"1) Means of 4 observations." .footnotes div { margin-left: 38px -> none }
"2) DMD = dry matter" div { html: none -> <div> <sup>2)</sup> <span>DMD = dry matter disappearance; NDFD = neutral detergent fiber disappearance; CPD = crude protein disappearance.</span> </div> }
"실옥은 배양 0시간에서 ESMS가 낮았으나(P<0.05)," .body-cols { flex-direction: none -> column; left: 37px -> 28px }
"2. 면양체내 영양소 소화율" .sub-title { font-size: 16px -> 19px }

--

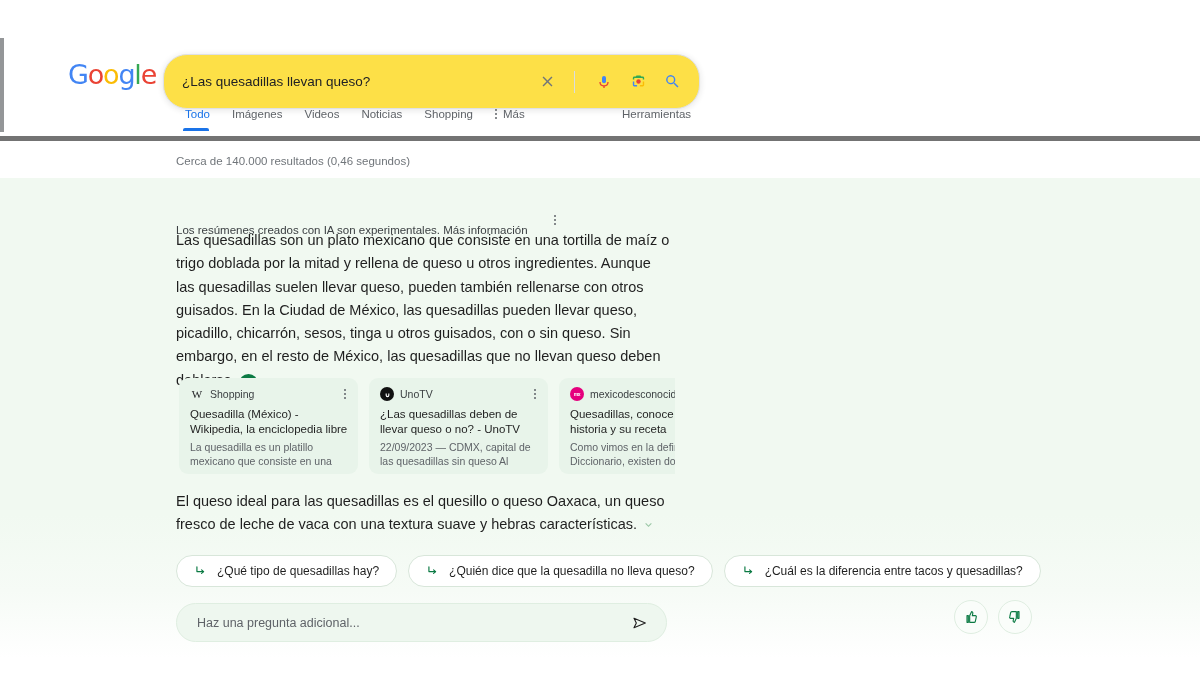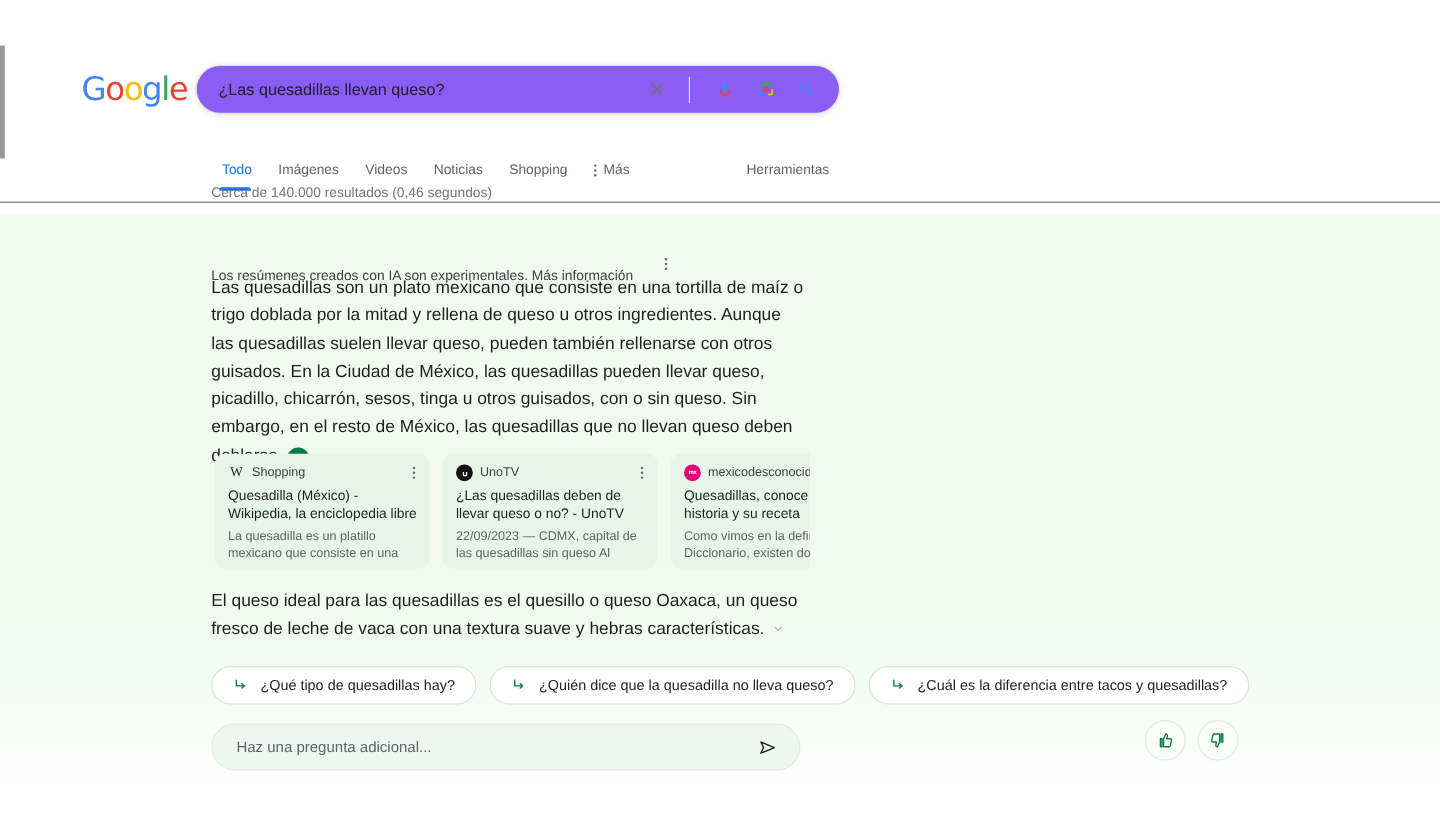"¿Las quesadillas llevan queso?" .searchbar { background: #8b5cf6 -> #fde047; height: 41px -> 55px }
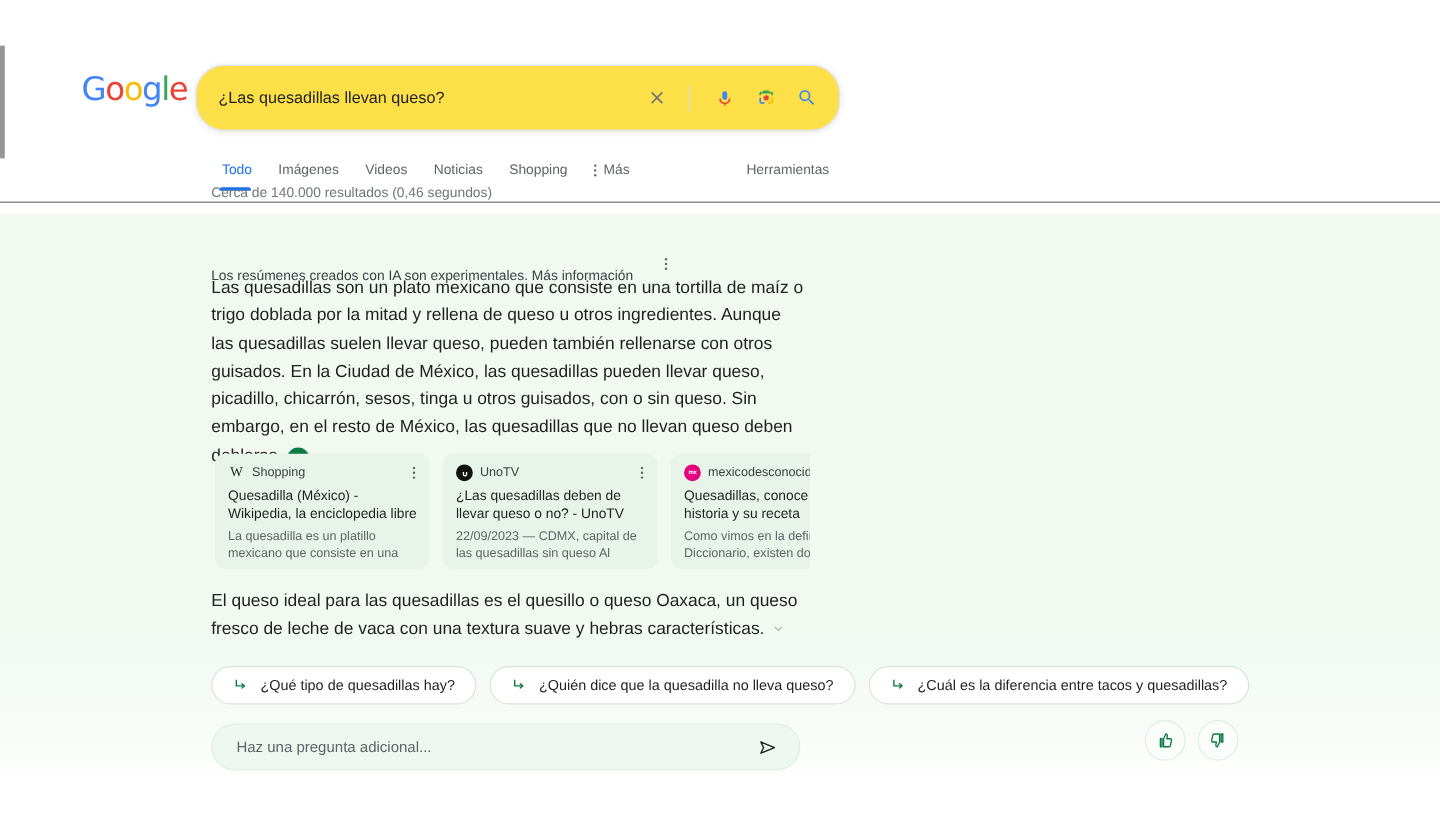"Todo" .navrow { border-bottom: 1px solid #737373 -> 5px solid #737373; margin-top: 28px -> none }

---

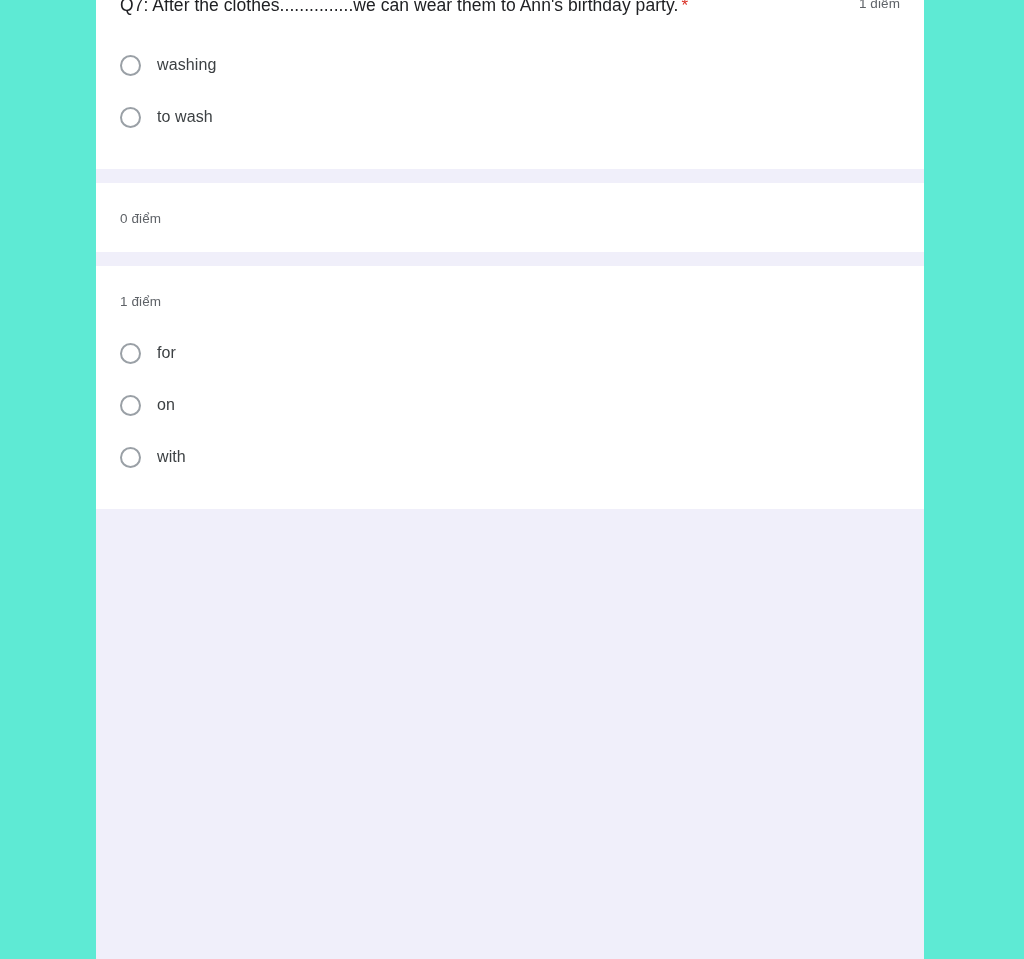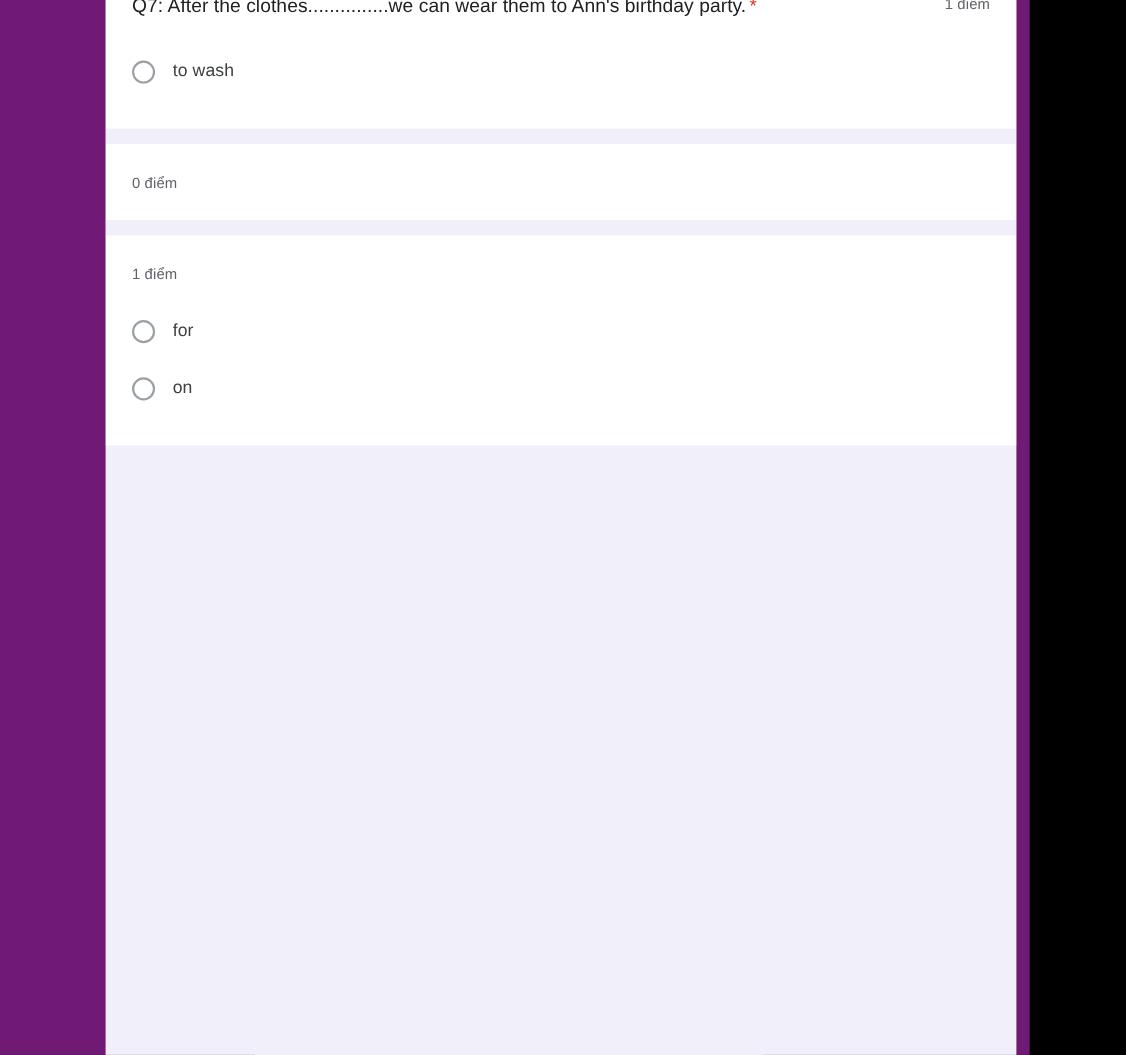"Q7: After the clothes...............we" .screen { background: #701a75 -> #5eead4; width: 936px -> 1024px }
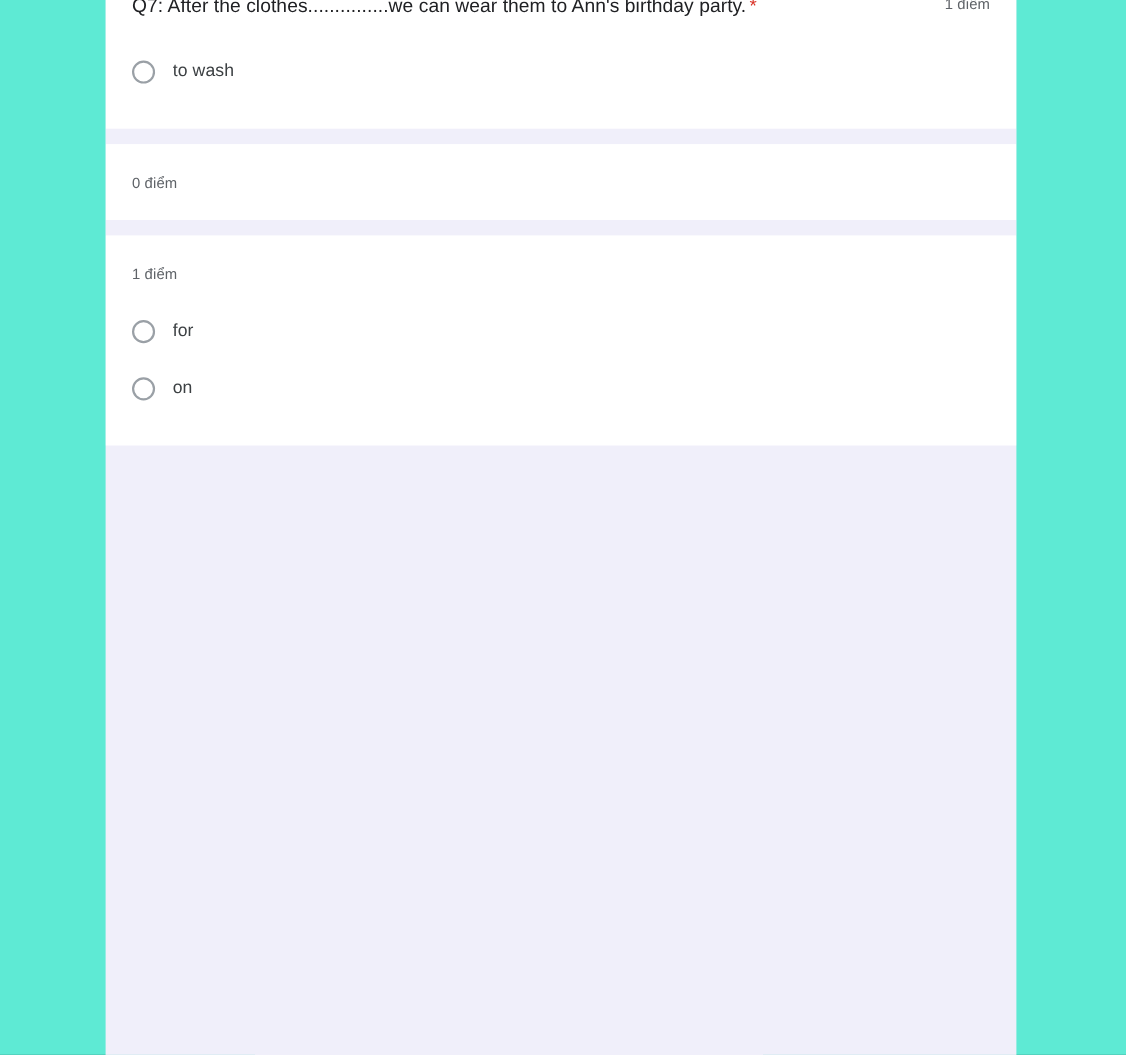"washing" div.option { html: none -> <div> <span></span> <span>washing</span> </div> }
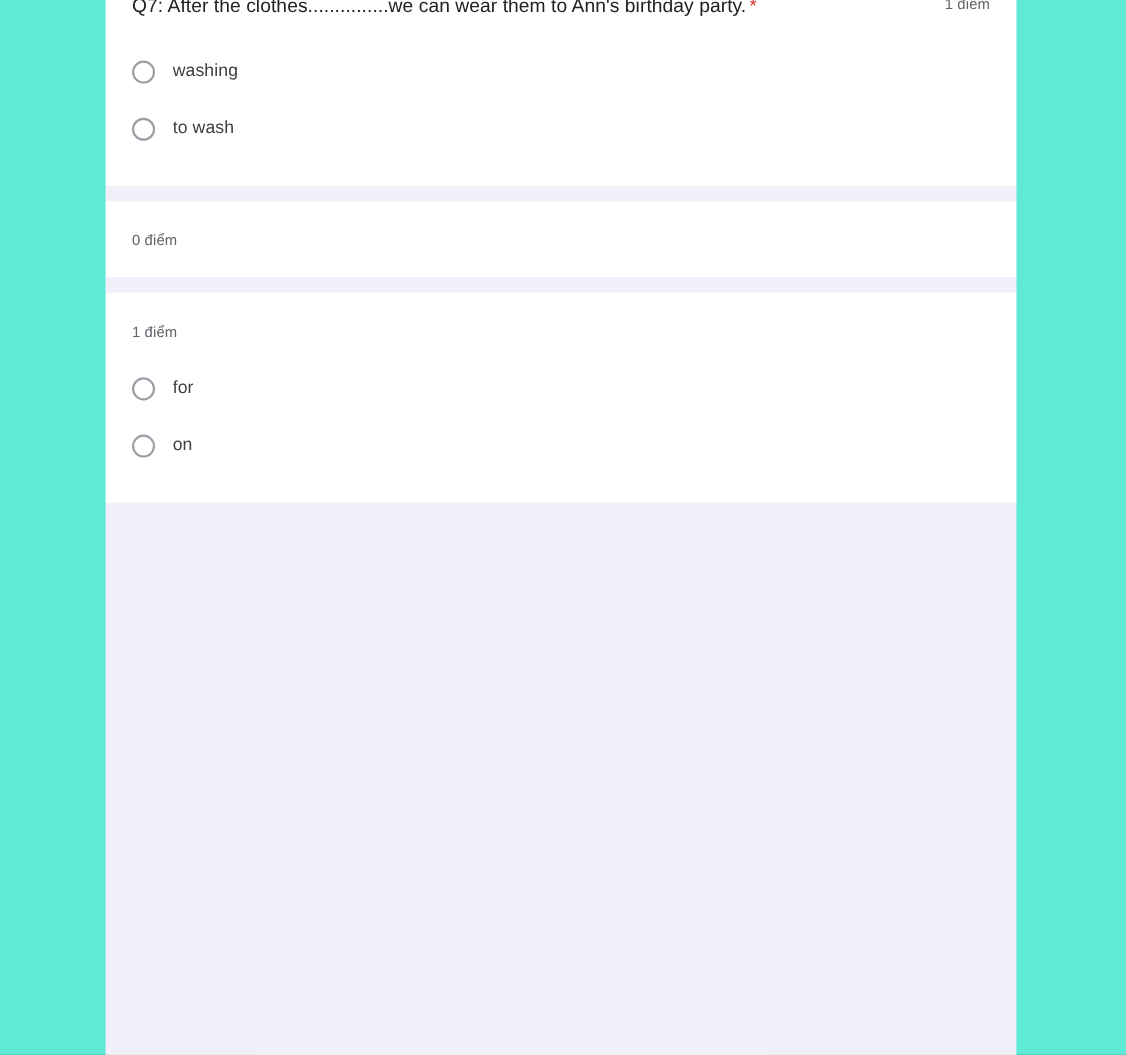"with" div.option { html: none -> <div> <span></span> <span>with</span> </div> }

__Activity__.
In the material above, locate the line containing "margin-left: 38px ->" and the line containing "font-size: 16px ->". Transcribe exactly those two lines and every line between them, and nothing more.

__Answer to this problem__.
"1) Means of 4 observations." .footnotes div { margin-left: 38px -> none }
"2) DMD = dry matter" div { html: none -> <div> <sup>2)</sup> <span>DMD = dry matter disappearance; NDFD = neutral detergent fiber disappearance; CPD = crude protein disappearance.</span> </div> }
"실옥은 배양 0시간에서 ESMS가 낮았으나(P<0.05)," .body-cols { flex-direction: none -> column; left: 37px -> 28px }
"2. 면양체내 영양소 소화율" .sub-title { font-size: 16px -> 19px }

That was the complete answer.